| WORK TASK |
Once the line with "B15-14cm尼龍布迷你小書包(網版印刷): 1 x" is found in the entries below, repeat that line and every one after it exactly, ending at the last.

[Version comparison data]

Start of Block

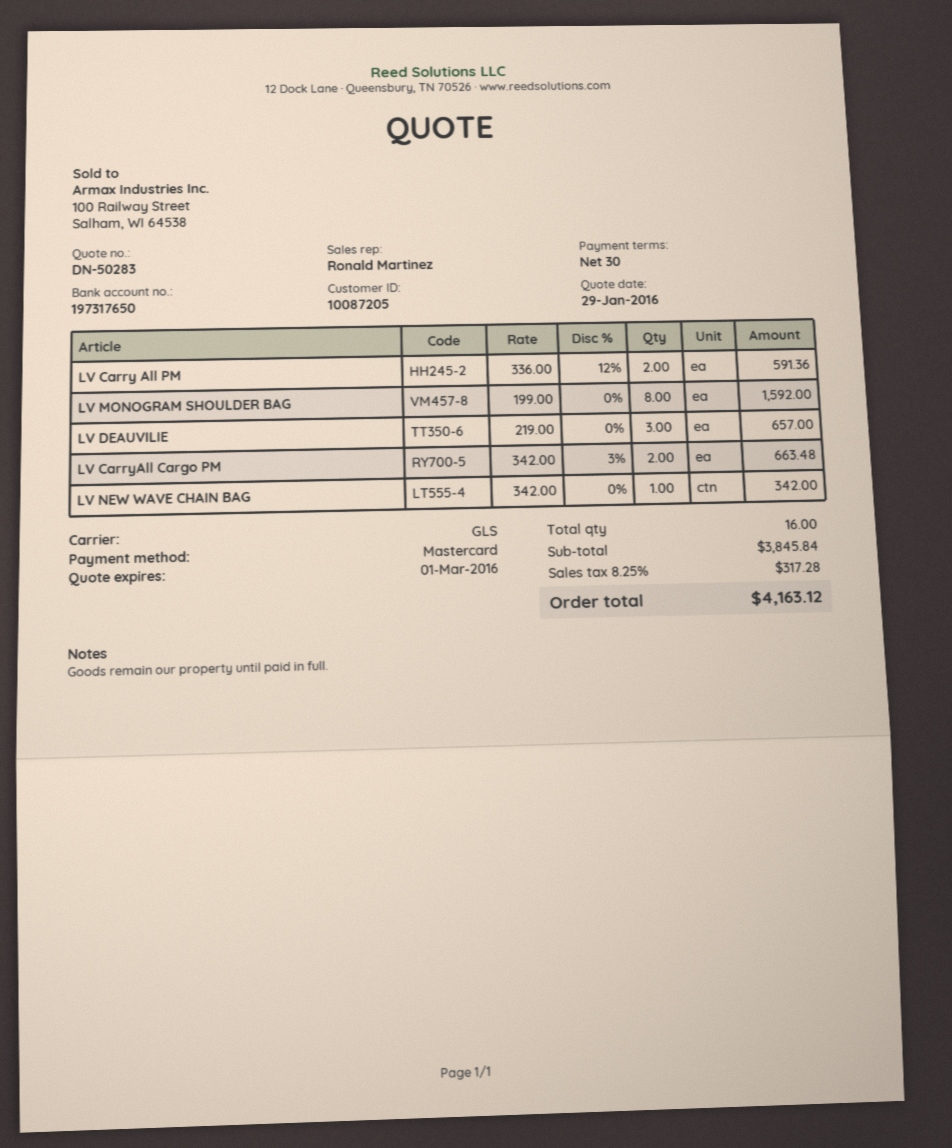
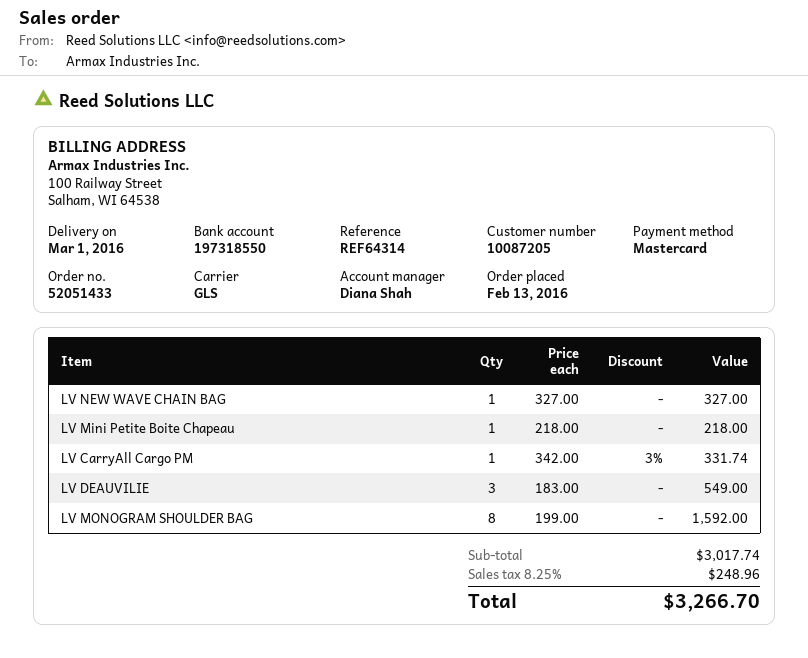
sales rep: Ronald Martinez -> Diana Shah
bank account: 197317650 -> 197318550
LV Carry All PM: 2 x 336.00 - 12% = 591.36 -> none
LV DEAUVILIE: 3 x 219.00 = 657.00 -> 3 x 183.00 = 549.00
LV CarryAll Cargo PM: 2 x 342.00 - 3% = 663.48 -> 1 x 342.00 - 3% = 331.74
LV NEW WAVE CHAIN BAG: 1 x 342.00 = 342.00 -> 1 x 327.00 = 327.00
LV Mini Petite Boite Chapeau: none -> 1 x 218.00 = 218.00
subtotal: 3845.84 -> 3017.74
tax: 8.25% = 317.28 -> 8.25% = 248.96
total: 4163.12 -> 3266.70

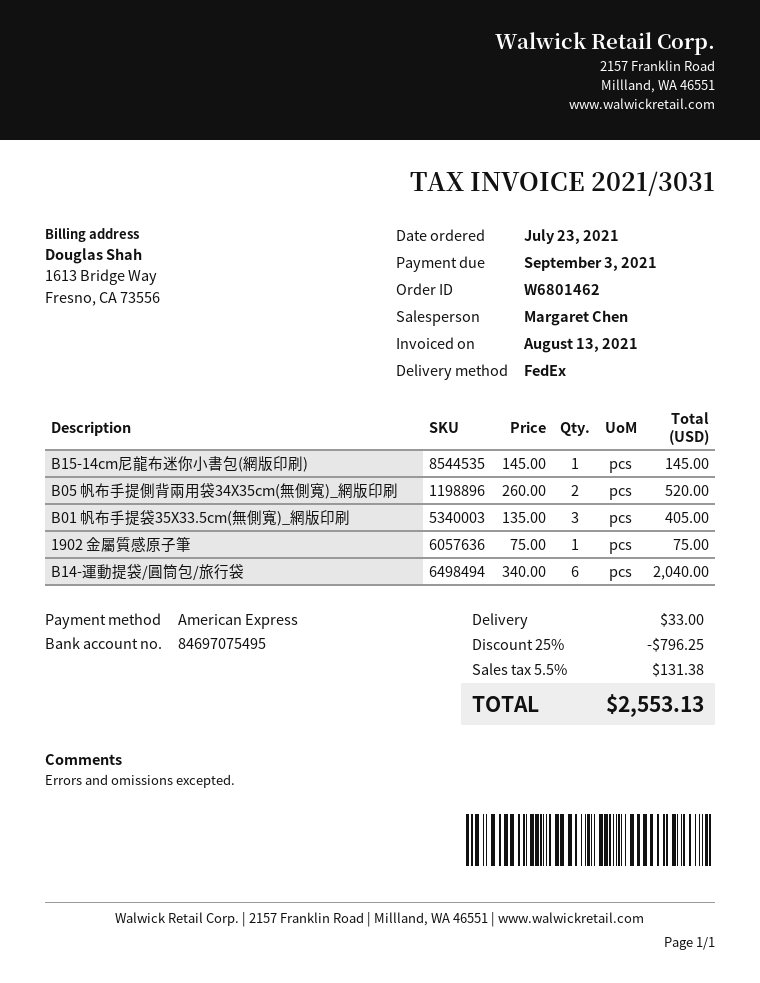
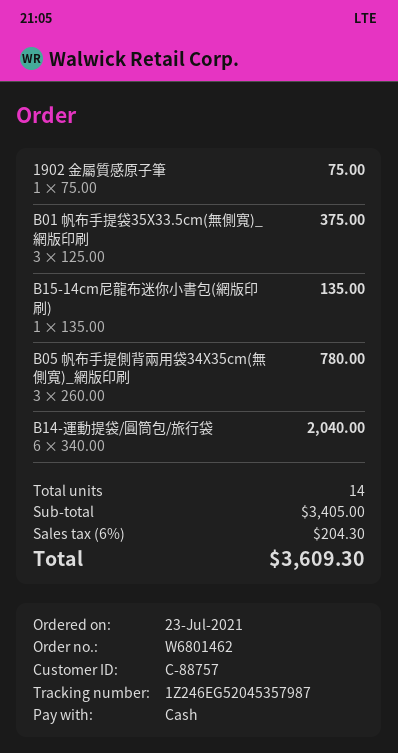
payment method: American Express -> cash
B15-14cm尼龍布迷你小書包(網版印刷): 1 x 145.00 = 145.00 -> 1 x 135.00 = 135.00
B05 帆布手提側背兩用袋34X35cm(無側寬)_網版印刷: 2 x 260.00 = 520.00 -> 3 x 260.00 = 780.00
B01 帆布手提袋35X33.5cm(無側寬)_網版印刷: 3 x 135.00 = 405.00 -> 3 x 125.00 = 375.00
discount: 25% = 796.25 -> none
shipping: 33.00 -> none
tax: 5.5% = 131.38 -> 6% = 204.30
total: 2553.13 -> 3609.30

End of Block

| EXERCISE SOLUTION |
B15-14cm尼龍布迷你小書包(網版印刷): 1 x 145.00 = 145.00 -> 1 x 135.00 = 135.00
B05 帆布手提側背兩用袋34X35cm(無側寬)_網版印刷: 2 x 260.00 = 520.00 -> 3 x 260.00 = 780.00
B01 帆布手提袋35X33.5cm(無側寬)_網版印刷: 3 x 135.00 = 405.00 -> 3 x 125.00 = 375.00
discount: 25% = 796.25 -> none
shipping: 33.00 -> none
tax: 5.5% = 131.38 -> 6% = 204.30
total: 2553.13 -> 3609.30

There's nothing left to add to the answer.